Dr Rudd sought further information to find out more about Mr Bridle’s activities and which individuals or companies were behind the complaint. Mr Bridle contended that his company J&S Bridle Limited was the data controller, not himself personally and sought to rely on the journalism, regulatory activity and legal professional privilege exemptions.
Dr Rudd made a DSAR and issued a notice under section 10 DPA 1998. This, on any view, somewhat spiralled. Mr Bridle contended that his company J&S Bridle Limited was the data controller. A second SAR and notice were issued against the company. The Defendants contended that almost all of the data requested was exempt on grounds of legal professional privilege (para 10 of Sch 7), the journalism exemption (section 32) or the regulatory proceedings exemption (section 31).
Judgment
The Issues
There was, as Warby J, noted a dispute about the issues in dispute ([56] to [57]). The Judge decided that the main issues were as follows ([59])
- “Data Controller Issues”: Who was the data controller – Bridle personally or the Company?
- “DSAR issues”:
- “Exemption Issues”: Could the data controller rely on the three exemptions claimed – Journalism, LPP, Regulatory Exemption?

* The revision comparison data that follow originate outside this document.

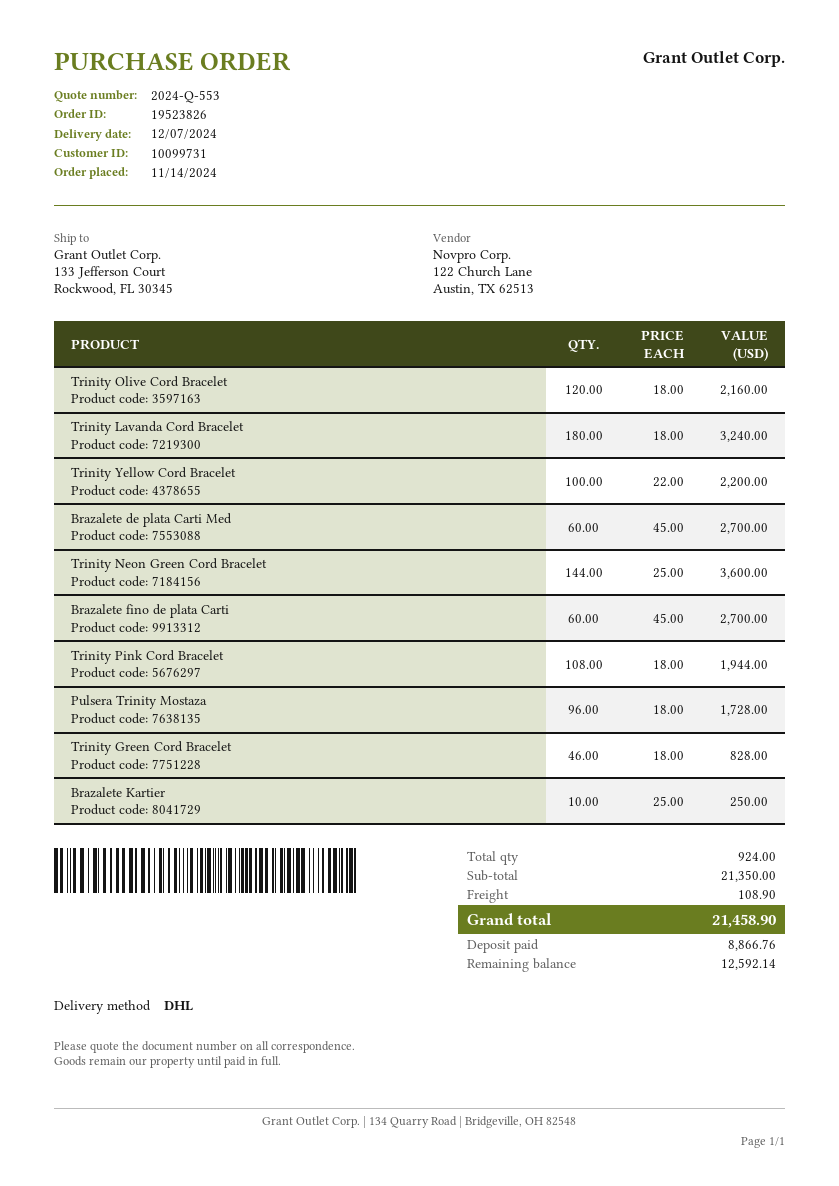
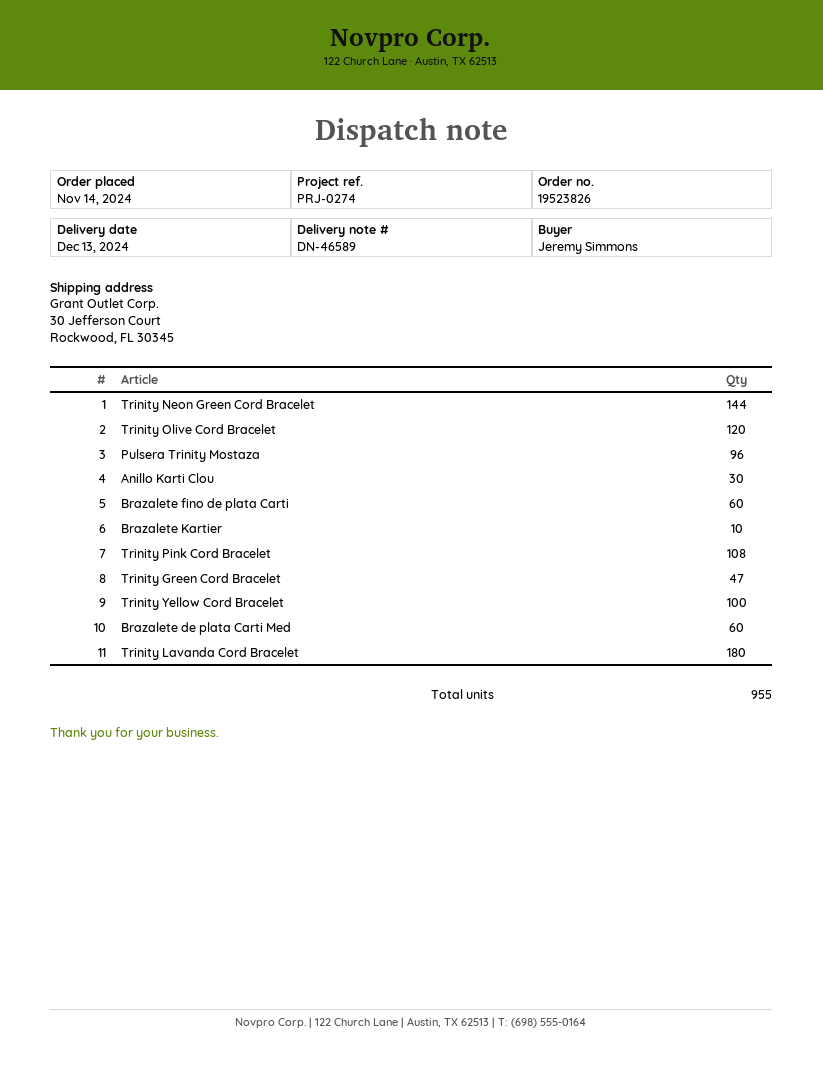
delivery date: 2024-12-07 -> 2024-12-13
ship to: 133 Jefferson Court, Rockwood, FL 30345 -> 30 Jefferson Court, Rockwood, FL 30345
Trinity Green Cord Bracelet: 46 -> 47
Anillo Karti Clou: none -> 30
total quantity: 924 -> 955

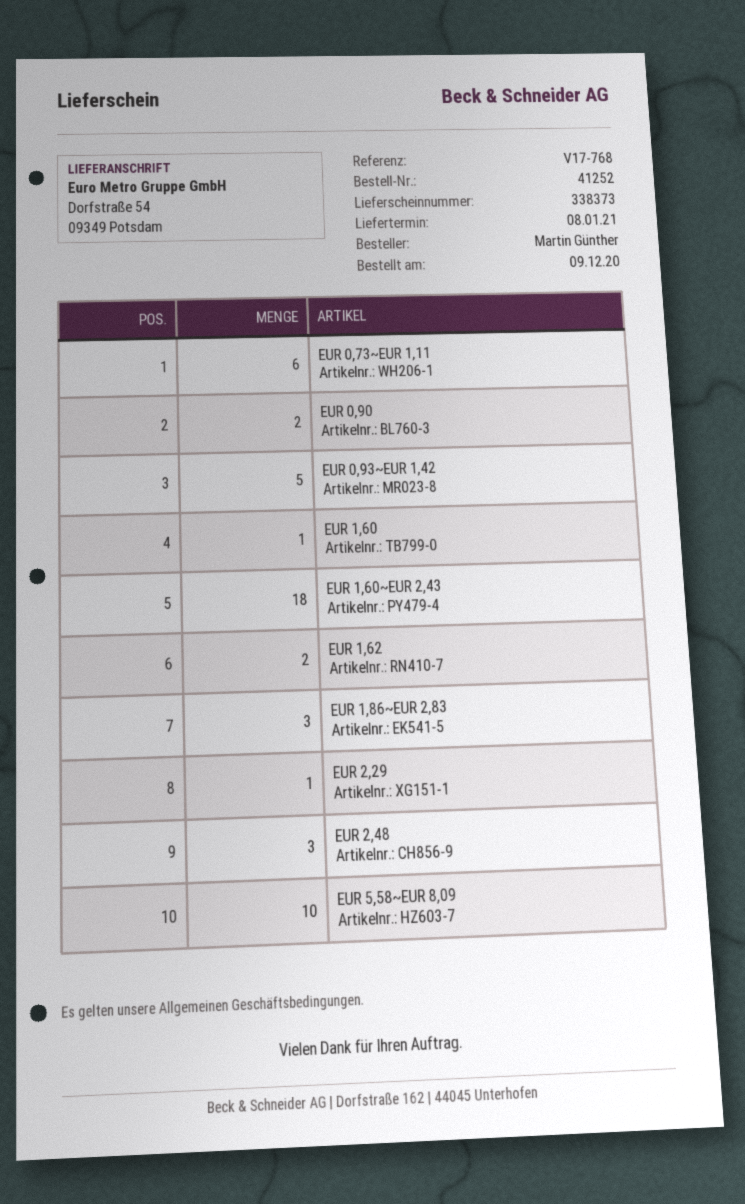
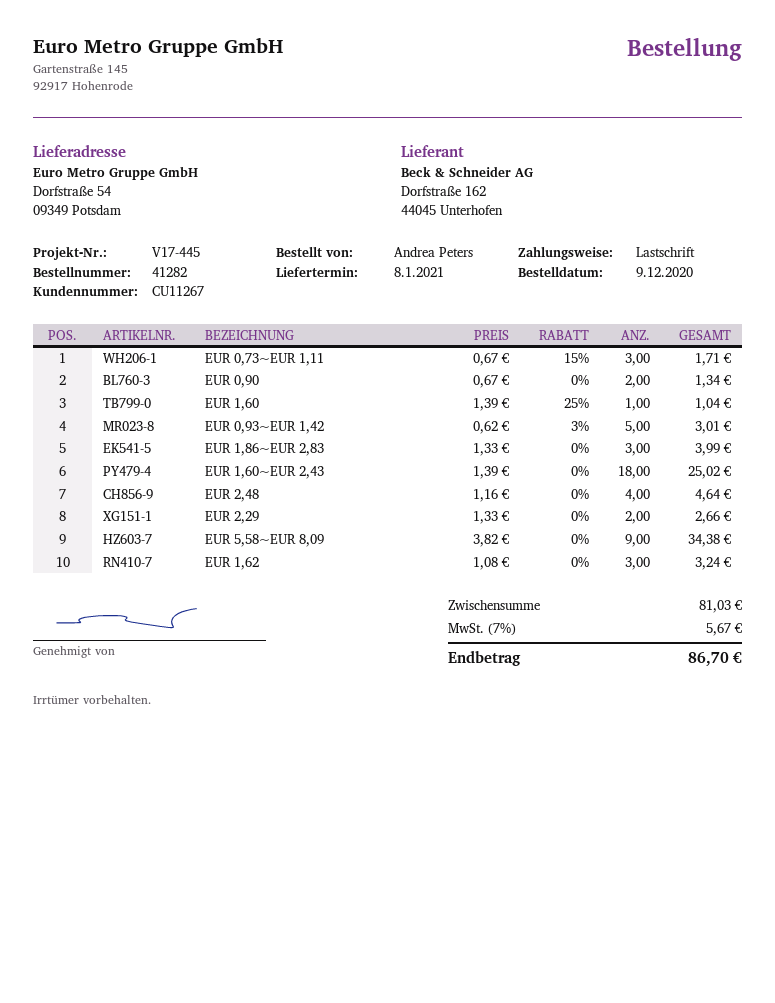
order number: 41252 -> 41282
reference: V17-768 -> V17-445
ordered by: Martin Günther -> Andrea Peters
EUR 0,73~EUR 1,11: 6 -> 3
EUR 1,62: 2 -> 3
EUR 2,29: 1 -> 2
EUR 2,48: 3 -> 4
EUR 5,58~EUR 8,09: 10 -> 9

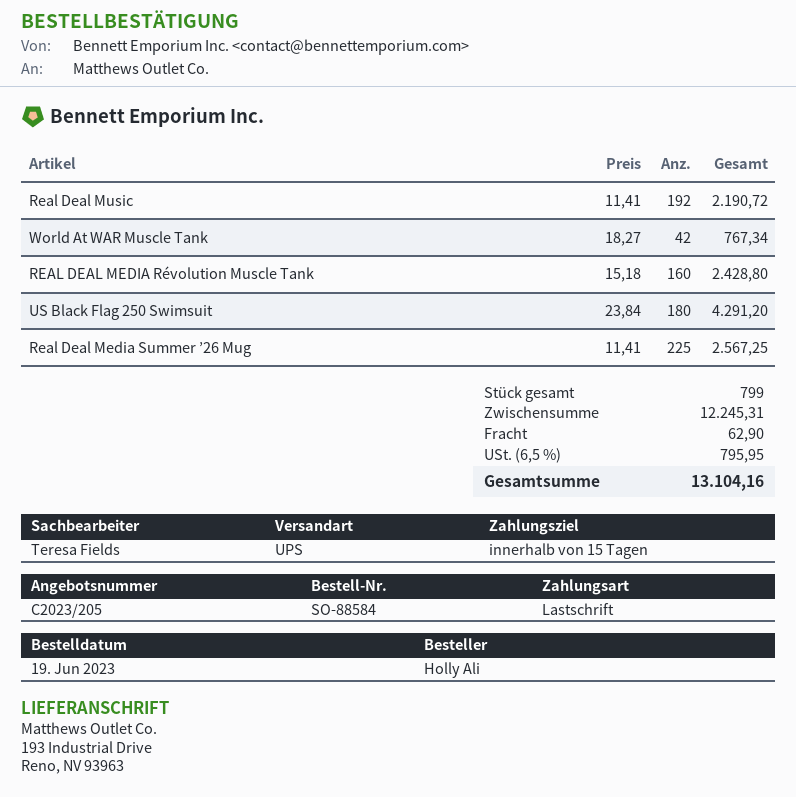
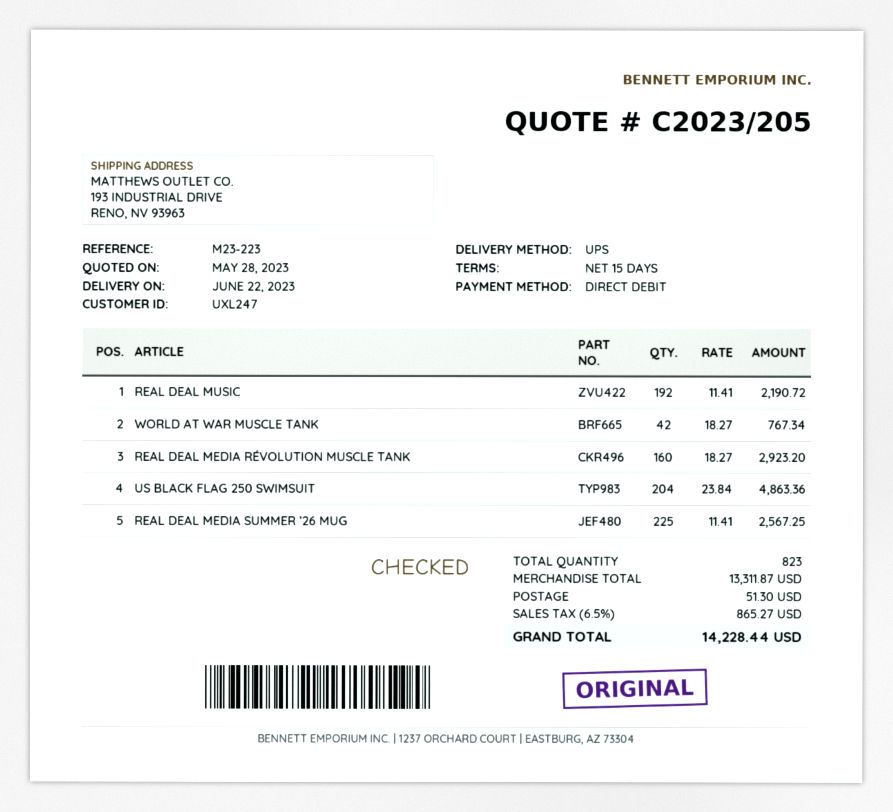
REAL DEAL MEDIA Révolution Muscle Tank: 160 x 15.18 = 2428.80 -> 160 x 18.27 = 2923.20
US Black Flag 250 Swimsuit: 180 x 23.84 = 4291.20 -> 204 x 23.84 = 4863.36
total quantity: 799 -> 823
subtotal: 12245.31 -> 13311.87
shipping: 62.90 -> 51.30
tax: 6.5% = 795.95 -> 6.5% = 865.27
total: 13104.16 -> 14228.44

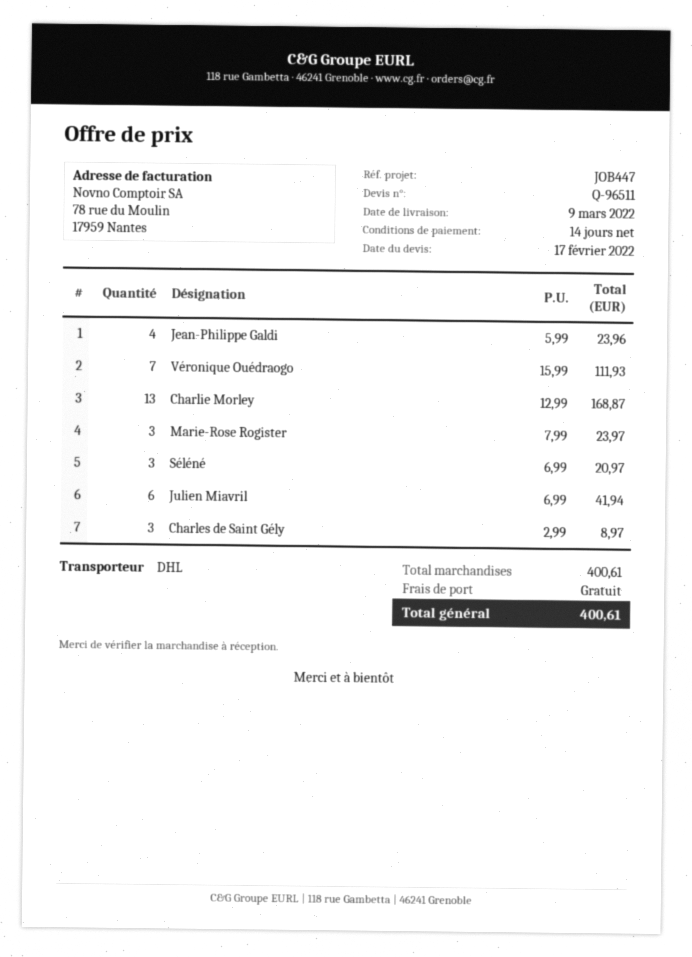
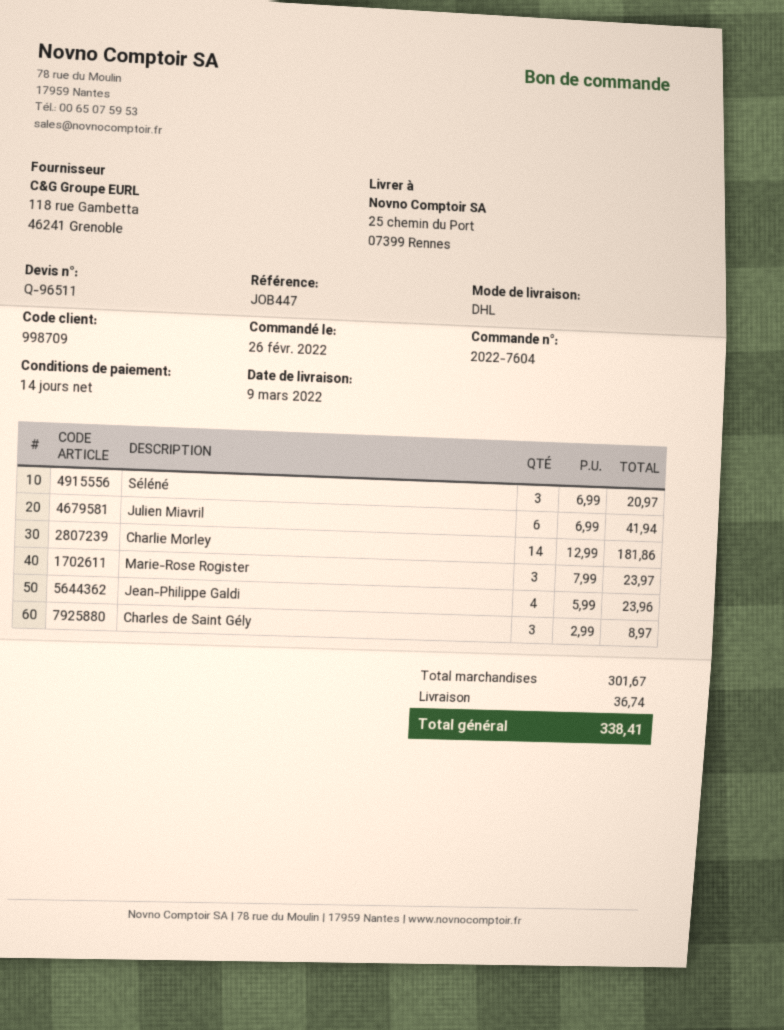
Véronique Ouédraogo: 7 x 15.99 = 111.93 -> none
Charlie Morley: 13 x 12.99 = 168.87 -> 14 x 12.99 = 181.86
subtotal: 400.61 -> 301.67
shipping: 0.00 -> 36.74
total: 400.61 -> 338.41

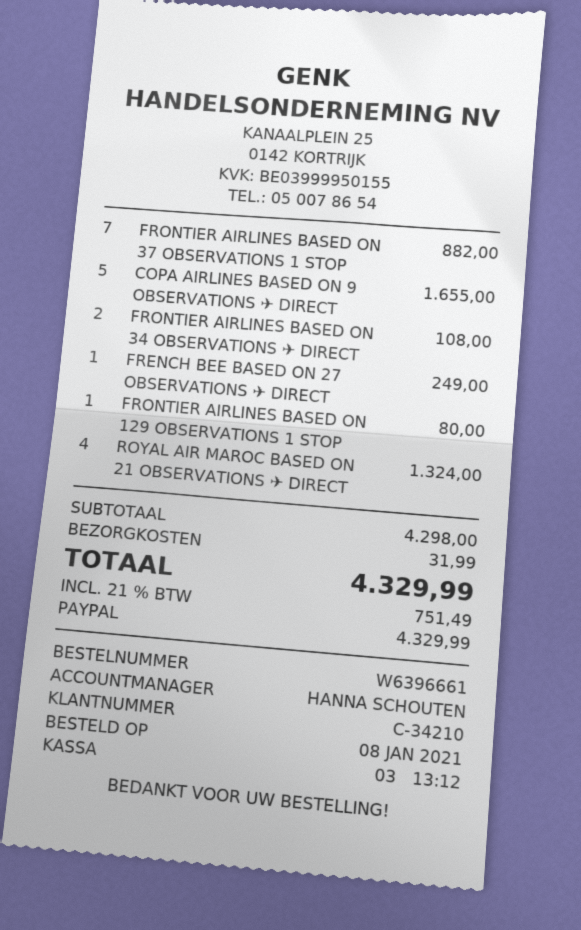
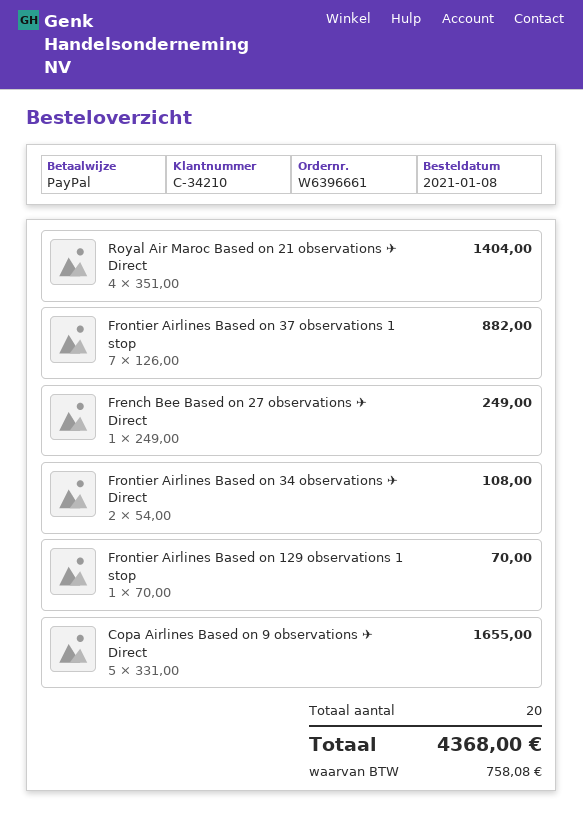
FRONTIER AIRLINES BASED ON 129 OBSERVATIONS 1 STOP: 1 for 80.00 -> 1 for 70.00
ROYAL AIR MAROC BASED ON 21 OBSERVATIONS ✈ DIRECT: 4 for 1324.00 -> 4 for 1404.00
shipping: 31.99 -> none
tax: 751.49 -> 758.08
total: 4329.99 -> 4368.00

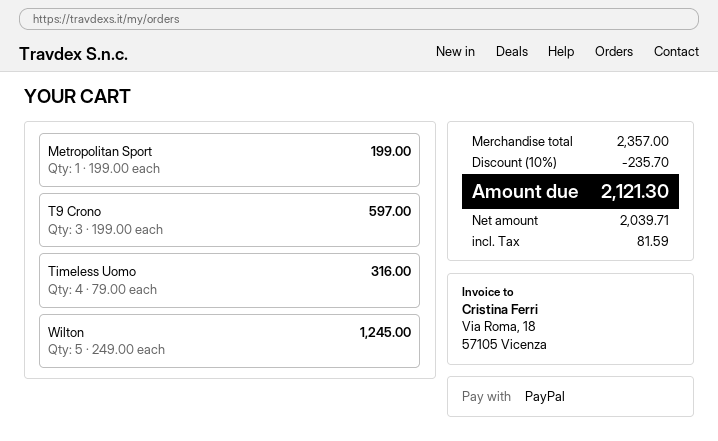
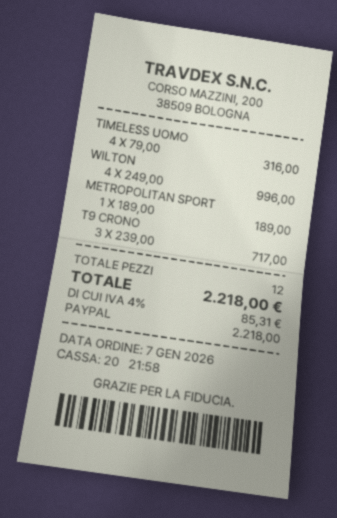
Metropolitan Sport: 1 x 199.00 = 199.00 -> 1 x 189.00 = 189.00
T9 Crono: 3 x 199.00 = 597.00 -> 3 x 239.00 = 717.00
Wilton: 5 x 249.00 = 1245.00 -> 4 x 249.00 = 996.00
discount: 10% = 235.70 -> none
tax: 81.59 -> 85.31
total: 2121.30 -> 2218.00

- “Adequacy issues”: Was the existing information provided sufficient under s.7 DPA 1998?
- “Unwarranted Processing Issue”: whether Dr Rudd had established a basis for an order under s.10 DPA 1998.
- “Remedies Issue”: Whether the court should make orders under (a) s.7(9); (b) s.10 or (c) 13 of the DPA 1998.
The Judge found that issue (3) and issues (4)(b) and (c) were not ready for trial as these had not been properly pleaded by Dr Rudd ([60]). These claims were dismissed.
Evidence
Warby J found that Dr Rudd was an honest and straightforward witness ([64]). In contrast, he found that Mr Bridle’s evidence was not reliable ([68]). He found that the complaint to the GMC meant that for motives of personal greed, and in order to enable individuals to claim undeserved compensation, Dr Rudd had been party to a massive fraud on the Court and on innocent businesses by deceiving the Court on a number of occasions.
In addition, he found that Mr Bridle was not frank with the Court about the role in which he made the GMC Complaint, and had sought to dress up what he did as something done solely and exclusively on behalf of the Company when he knew that he did not have that in mind at the material time.
Data Controller Issue
The final issue was also a very fact-specific one as to whether or not Mr Bridle was a/the data controller, rather than the company. Warby J referred to the guidance of the Article 29 Working Party in Opinion 1/2010 ([142]) that the question is who exercises practical control over the data. The question is: why is the processing taking place, who initiated it?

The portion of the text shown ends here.